Implementation of Adversarial Representation Learning in CLHAD Framework
Requirements: Keras, TensorFlow, Python
This document summarizes the steps to obtain the adversarial representations via ADREL in Keras with TensorFlow backend.
As an example, the following steps can be performed to generate representations for Russian language.
Notes:
-
If you want to run the model on GloVe wword embeddings you need to run GloVe_embeddings.py first (before Steps 1 and 2). Since the word embeddings are large (a few gigabytes), we did not include them in this repository. The GloVe_embeddings folder contains the results of such training for English, French, and Italian. The Russian Embeddings are large (2.6 GB), so we did not include them in the folder. If you need access to them, please contact us, and we will be happy to provide a Google Drive link.
-
Please change the paths to the data folder.
Step 1) Run LSTM_Russian.py to get the input sequence for the target language. The same code needs to be run on English to obtain the source language sequences.
Step 2) Run Invariant_representations.py to obtain the emitted representations of the input from BiLSTM, based on which adversarial training is conducted to obtain the domain-invariant representation and then classification result on the projected data is obtained via an LSTM classifier.
The code has been tested on GPU. However, it should be runnable on CPU as well.

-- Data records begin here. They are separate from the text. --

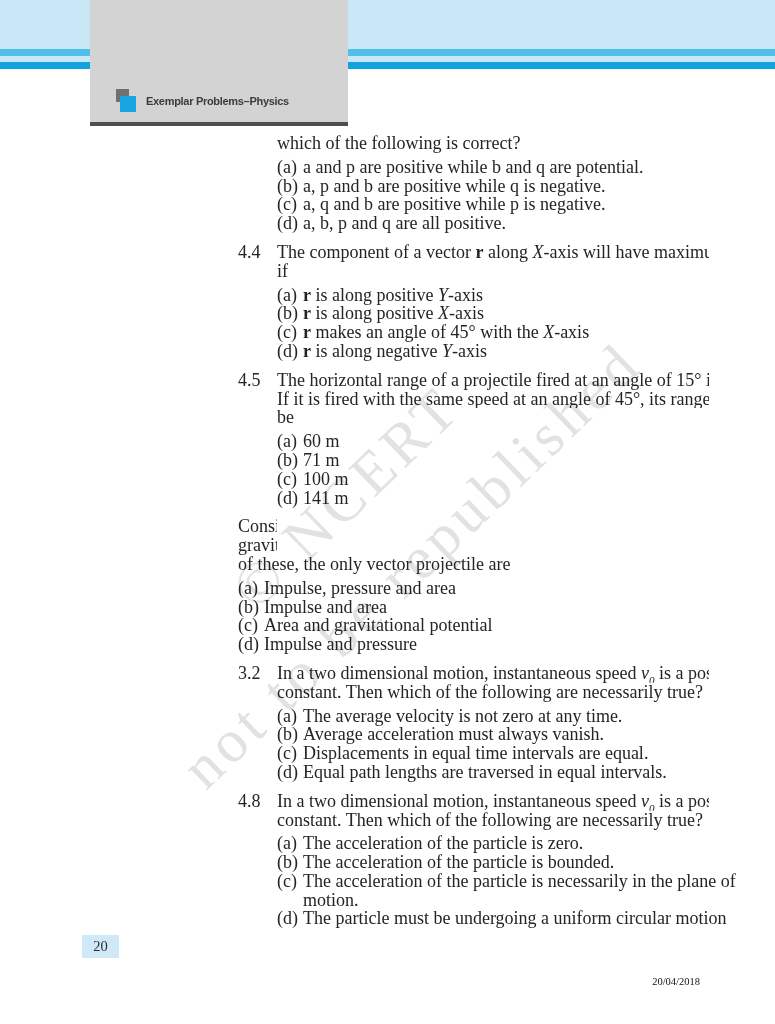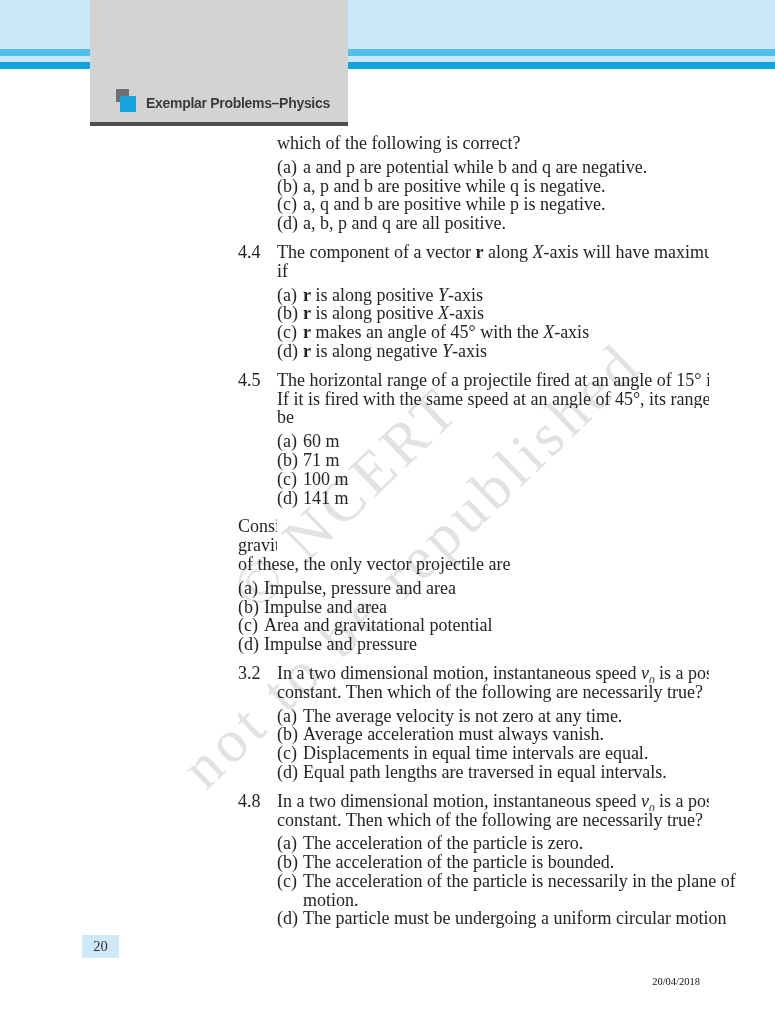--- a/index.html
+++ b/index.html
@@ -24,7 +24,7 @@
   .logo-sq-cyan{position:absolute;left:4px;top:9px;width:16px;height:16px;background:#16a5de;}
   .brand-title{
     margin-left:-2px;padding-top:8px;font-family:"Liberation Sans",sans-serif;
-    font-weight:bold;font-size:14px;letter-spacing:-0.3px;color:#3b3b3d;white-space:nowrap;
+    font-weight:bold;font-size:11px;letter-spacing:-0.3px;color:#3b3b3d;white-space:nowrap;
   }
   
   .watermark{

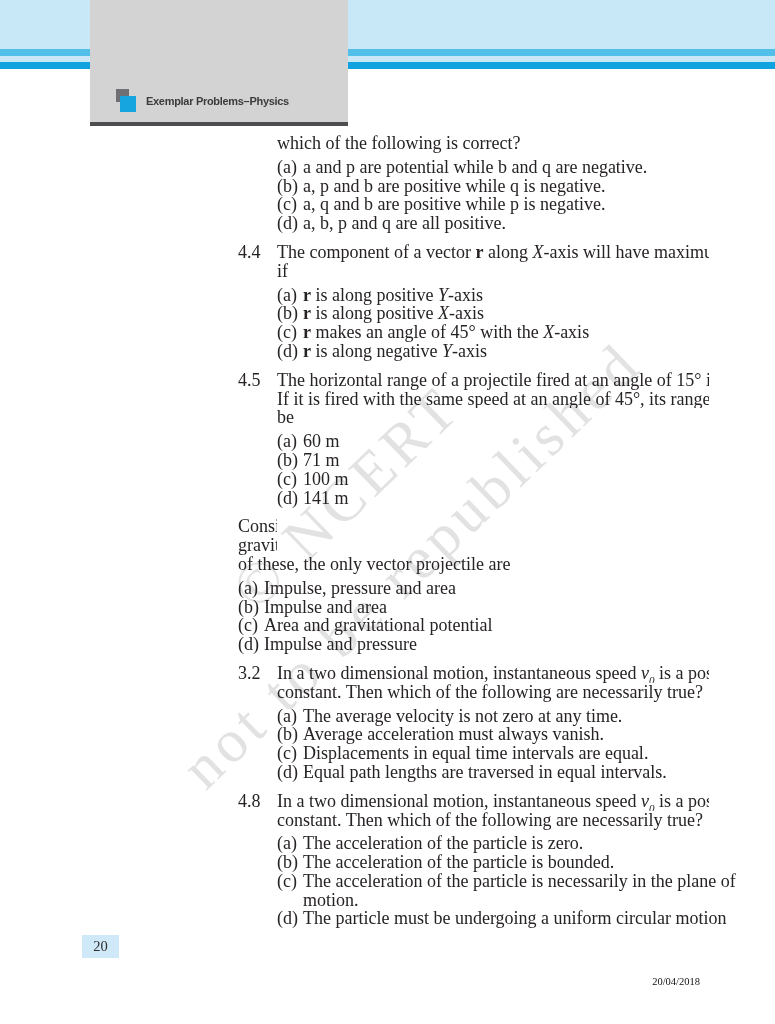--- a/index.html
+++ b/index.html
@@ -86,7 +86,7 @@
           <div class="opt">
             <div class="optlabel">(a)</div>
             <div class="opttext">
-              <div class="opt-line lline">a and p are potential while b and q are negative.</div>
+              <div class="opt-line lline">a and p are positive while b and q are potential.</div>
             </div>
           </div>
           <div class="opt">

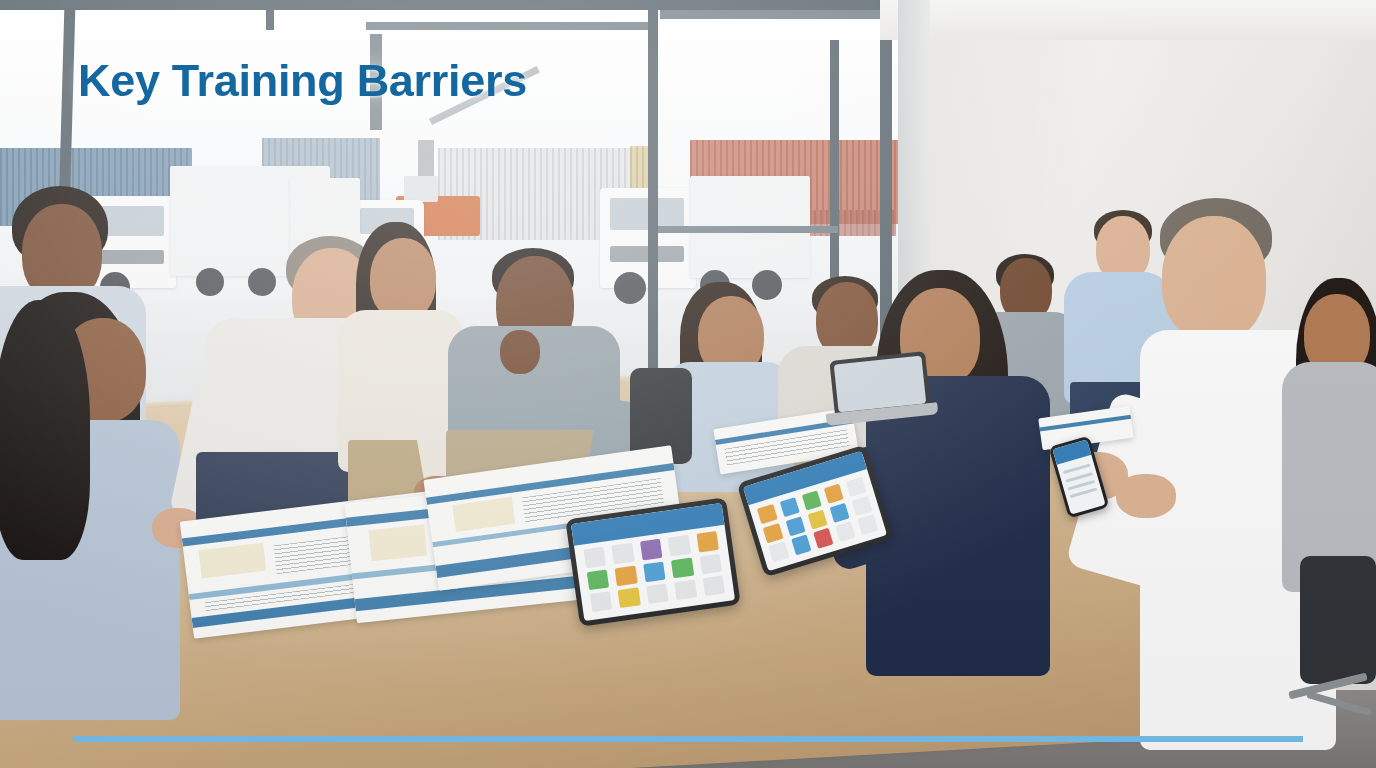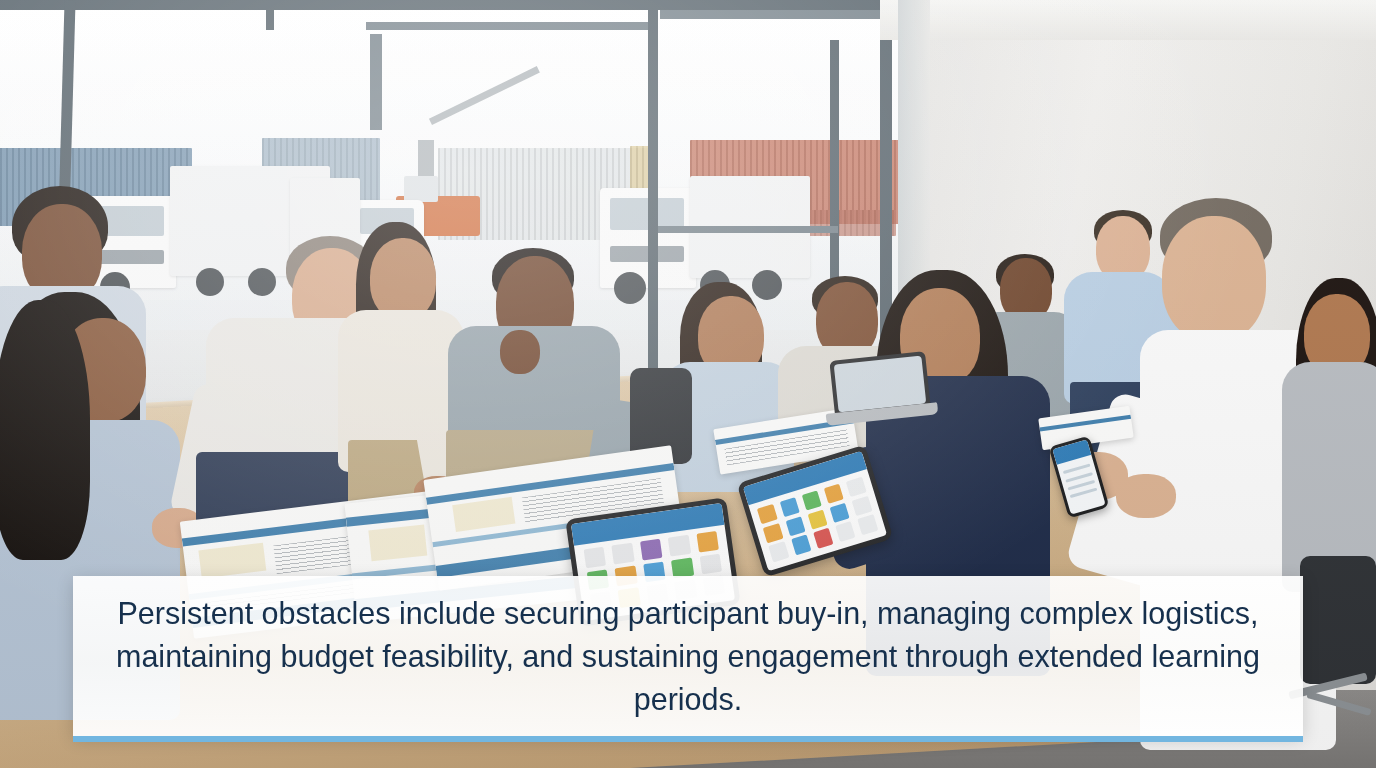--- a/index.html
+++ b/index.html
@@ -459,6 +459,7 @@
     <div class="grade"></div>
   </div>
 
+  <h1 class="title">Key Training Barriers</h1>
 
   <div class="caption">
     <p class="caption-text">Persistent obstacles include securing participant buy-in, managing complex logistics, maintaining budget feasibility, and sustaining engagement through extended learning periods.</p>

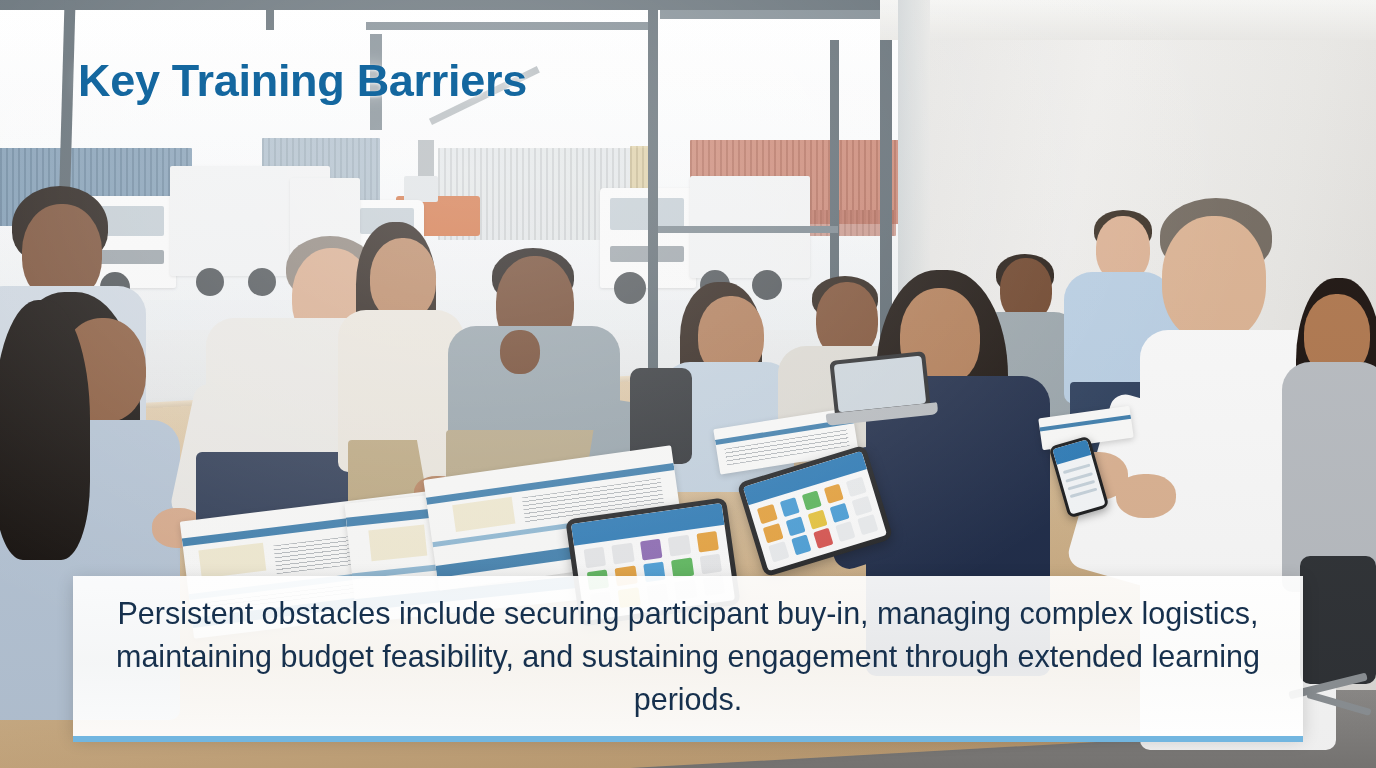--- a/index.html
+++ b/index.html
@@ -461,9 +461,6 @@
 
   <h1 class="title">Key Training Barriers</h1>
 
-  <div class="caption">
-    <p class="caption-text">Persistent obstacles include securing participant buy-in, managing complex logistics, maintaining budget feasibility, and sustaining engagement through extended learning periods.</p>
-  </div>
   <div class="caption-bar"></div>
 
 </div>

Running the Deep Learning-based Benchmarks
The benchmark folder contains the baselines as well the benchmark methods that can be used to compare to ADREL. CNN_Kim2014_TF has the code for CNN-sentence
ADREL Model Specification
ADREL was implemented using Keras Python package on a single Linux machine with a GeForce GTX 1060 Graphical Processing Unit (GPU) with 6 GB of memory and 1,280 Cuda cores. To further ensure the reproducibility of our proposed model, here we report the exact architectural details as well as the parameter or hyper-parameter settings. The initial word embeddings for the first phase of ADREL were obtained by GloVe word representations (Pennington et al. 2015) applied to cybersecurity documents from our data collection. We included the initial word representations in the provided repository. For the second stage of ADREL, logistic (cross-entropy) loss was used to update model parameters, given its success in prior text classification applications (Goldberg 2017). To alleviate the need to tune learning rates (Goldberg 2017), Adam optimizer (Kingma and Ba 2015) was used to learn the model’s parameters. The specifications of the proposed model is given below.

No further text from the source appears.